Refiero un quinto factor, que es la mayor
focalización de la a-sistematicidad como problema. Llamo a-sistematicidad a la
disfunción, a lo desregulado, a lo imprevisto, al desorden, al desperdicio, es
decir: a todo aquello que no encaja, que no es útil o fecundo en cualquier
sistema que se quiere armónico y productivo.
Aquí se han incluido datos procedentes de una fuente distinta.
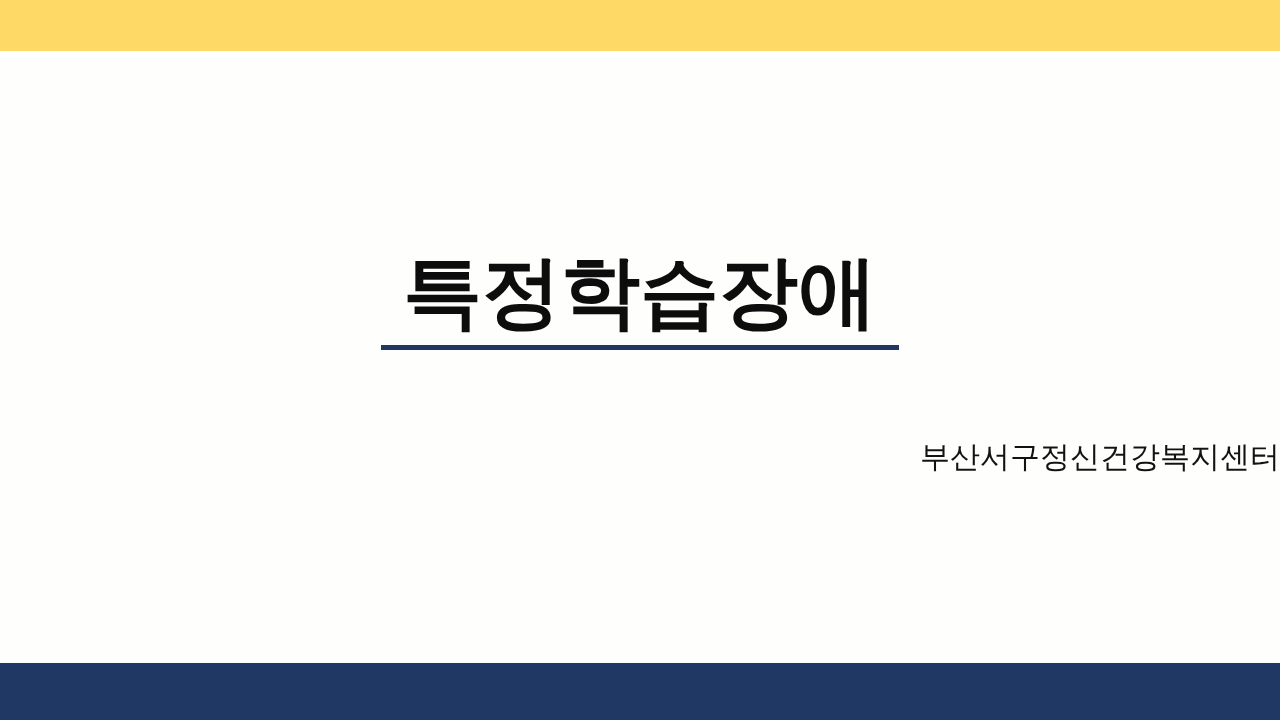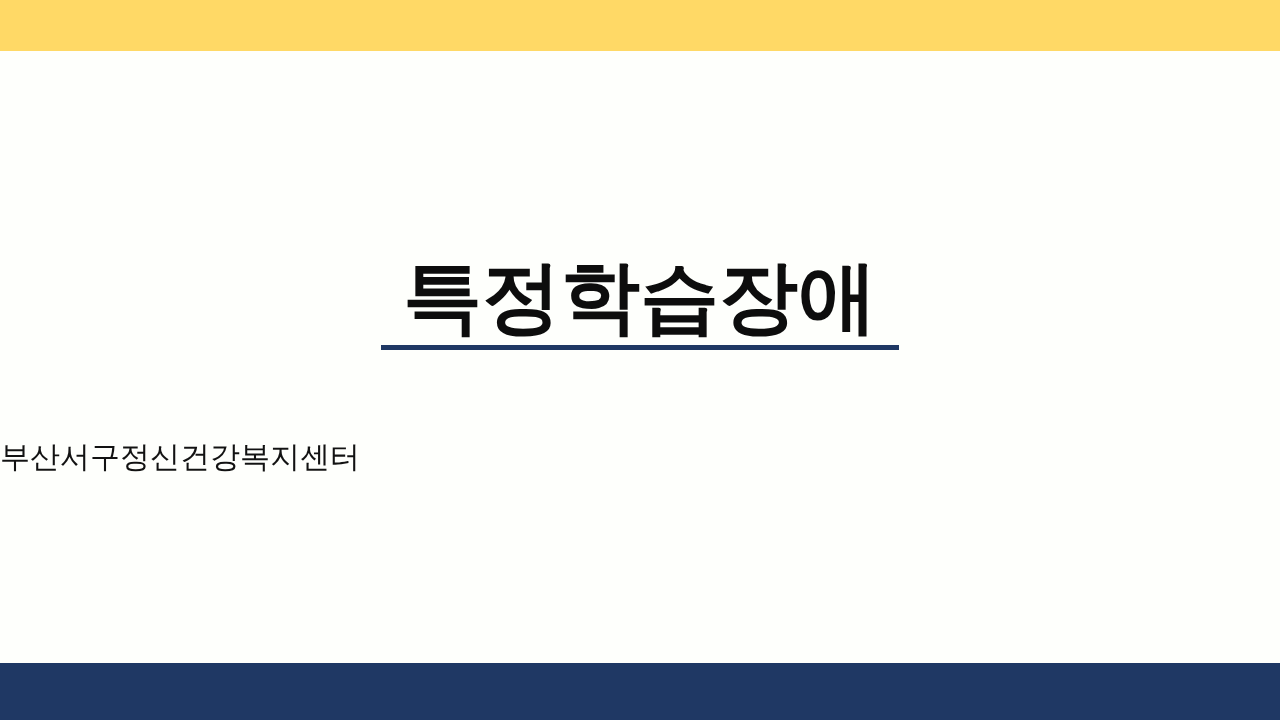--- a/index.html
+++ b/index.html
@@ -57,30 +57,30 @@
     display: inline-block;
     margin: 0;
     padding: 0 22px 6px 22px;
     font-size: 79px;
     line-height: 1.02;
     font-weight: 700;
     color: #0D0D0D;
     letter-spacing: 0px;
     white-space: nowrap;
     border-bottom: 5px solid #1F3864;
-    font-family: Liberation Serif, serif;
+    font-family: Liberation Mono, monospace;
   }
 
   
   .subtitle-block {
     position: absolute;
     left: 0;
     top: 438px;
     width: 1280px;
-    text-align: left;
+    text-align: right;
   }
 
   .slide-subtitle {
     margin: 0;
     font-size: 30px;
     line-height: 1.25;
     font-weight: 400;
     color: #121212;
     letter-spacing: 0px;
     white-space: nowrap;

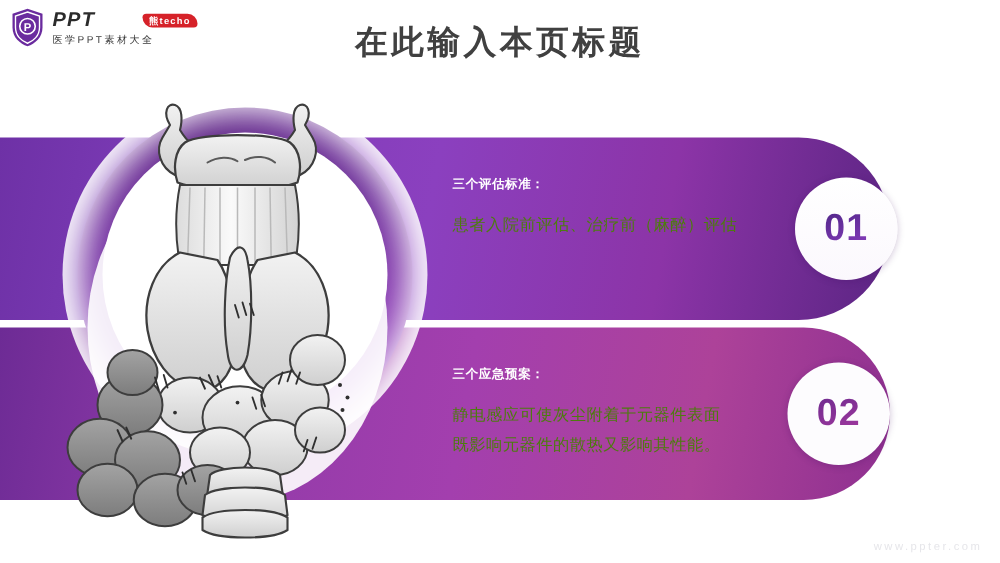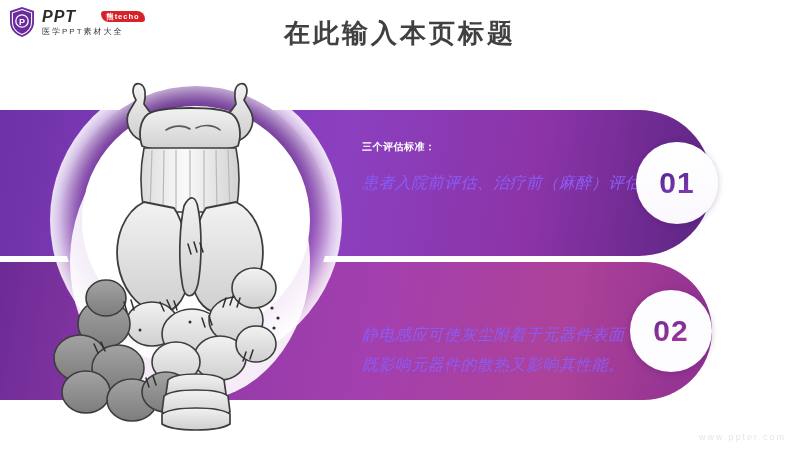--- a/index.html
+++ b/index.html
@@ -9,21 +9,21 @@
     font-family:"Liberation Sans","DejaVu Sans",sans-serif;
     position:relative;
   }
   .slide{position:absolute;inset:0;width:800px;height:450px;background:#fff;overflow:hidden;}
 
   
   .logo{position:absolute;left:8px;top:6px;display:flex;align-items:center;gap:6px;}
   .shield{width:28px;height:32px;position:relative;flex:none;}
   .shield svg{display:block;}
   .logo-txt{display:flex;flex-direction:column;justify-content:center;line-height:1;}
-  .logo-row1{display:flex;align-items:center;gap:5px;}
+  .logo-row1{display:flex;align-items:center;gap:18px;}
   .ppt-word{font-size:16px;font-weight:bold;font-style:italic;color:#2b2b2b;letter-spacing:1px;}
   .badge{background:#d62229;color:#fff;font-size:7.5px;font-weight:bold;
          padding:2px 5px;border-radius:3px 8px 3px 8px;letter-spacing:1px;white-space:nowrap;margin-left:20px;}
   .logo-sub{font-size:8px;color:#3a3a3a;letter-spacing:2px;margin-top:3px;white-space:nowrap;}
 
   
   .title{position:absolute;left:0;right:0;top:16px;text-align:center;
     font-size:26px;font-weight:bold;color:#404040;letter-spacing:3px;}
 
   
@@ -39,21 +39,21 @@
   .art svg{display:block;}
 
   
   .band{position:absolute;height:146px;border-radius:0 73px 73px 0;}
   .band1{left:0;top:110px;width:712px;
     background:linear-gradient(100deg,#6e31a6 0%,#7c3bb6 18%,#8b40bf 48%,#8c34a7 74%,#5b2583 100%);}
   .band2{left:0;top:262px;width:712px;height:138px;border-radius:0 69px 69px 0;
     background:linear-gradient(100deg,#6d2b95 0%,#8e3aa8 22%,#a33fae 52%,#ad4299 78%,#8e3090 100%);}
 
   .band-head{position:absolute;font-size:10px;font-weight:bold;color:#ffffff;letter-spacing:.5px;}
-  .band-body{position:absolute;font-size:16px;color:#8b5cf6;line-height:1.85;letter-spacing:.4px;font-style:italic;}
+  .band-body{position:absolute;font-size:13px;color:#4d7c0f;line-height:1.85;letter-spacing:.4px;}
 
   .b1-head{left:362px;top:140px;}
   .b1-body{left:362px;top:168px;}
   .b2-head{left:362px;top:292px;}
   .b2-body{left:362px;top:320px;}
 
   
   .numcircle{position:absolute;border-radius:50%;background:#fdfcfe;
      display:flex;align-items:center;justify-content:center;
      font-size:30px;font-weight:bold;letter-spacing:1px;
@@ -196,20 +196,21 @@
         <path d="M122 352 C134 344 178 344 190 352 L190 362 C178 370 134 370 122 362 Z" fill="url(#gLight)" stroke="#3d3d3d" stroke-width="1.7"></path>
       </svg>
     </div>
   </div>
 
   <div class="band-head b1-head">三个评估标准：</div>
   <div class="band-body b1-body">
     <div>患者入院前评估、治疗前（麻醉）评估</div>
   </div>
 
+  <div class="band-head b2-head">三个应急预案：</div>
   <div class="band-body b2-body">
     <div>静电感应可使灰尘附着于元器件表面</div>
     <div>既影响元器件的散热又影响其性能。</div>
   </div>
 
   <div class="numcircle n1">
     <span>01</span>
   </div>
   <div class="numcircle n2">
     <span>02</span>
Esta a-sistematicidad interesa
especialmente porque permite incluir a la subjetividad, ya que una sexta
característica a tener en cuenta será la extensión que adquiere en esta época
la identificación de la subjetividad como foco de problematicidad.
En esta especie de “cibercultura” en que se
convierte nuestro mundo la teleinformática parece ofrecer un medio privilegiado
para hacer posible y operable una sistemática universal, de tipo reticular, en
la que las interconexiones puedan potenciarse al límite. Una de las
consecuencias es que el mapa del que forman parte las profesiones, las
disciplinas, las ciencias, las diferentes prácticas sociales, etc., ya no se
puede representar como un plano en superficie en el cual las diferentes
regiones se localizan próximas o alejadas unas de otras. La novedad esencial es
ahora que ningún lugar queda demasiado lejos de cualquier otro. Esto significa,
lisa y llanamente, que cada uno de nosotros se encuentra situado de hecho, lo
perciba o no, ante entrecruzamientos inéditos de ideas provenientes de esferas
hasta hace poco completamente aisladas o lejanas entre sí.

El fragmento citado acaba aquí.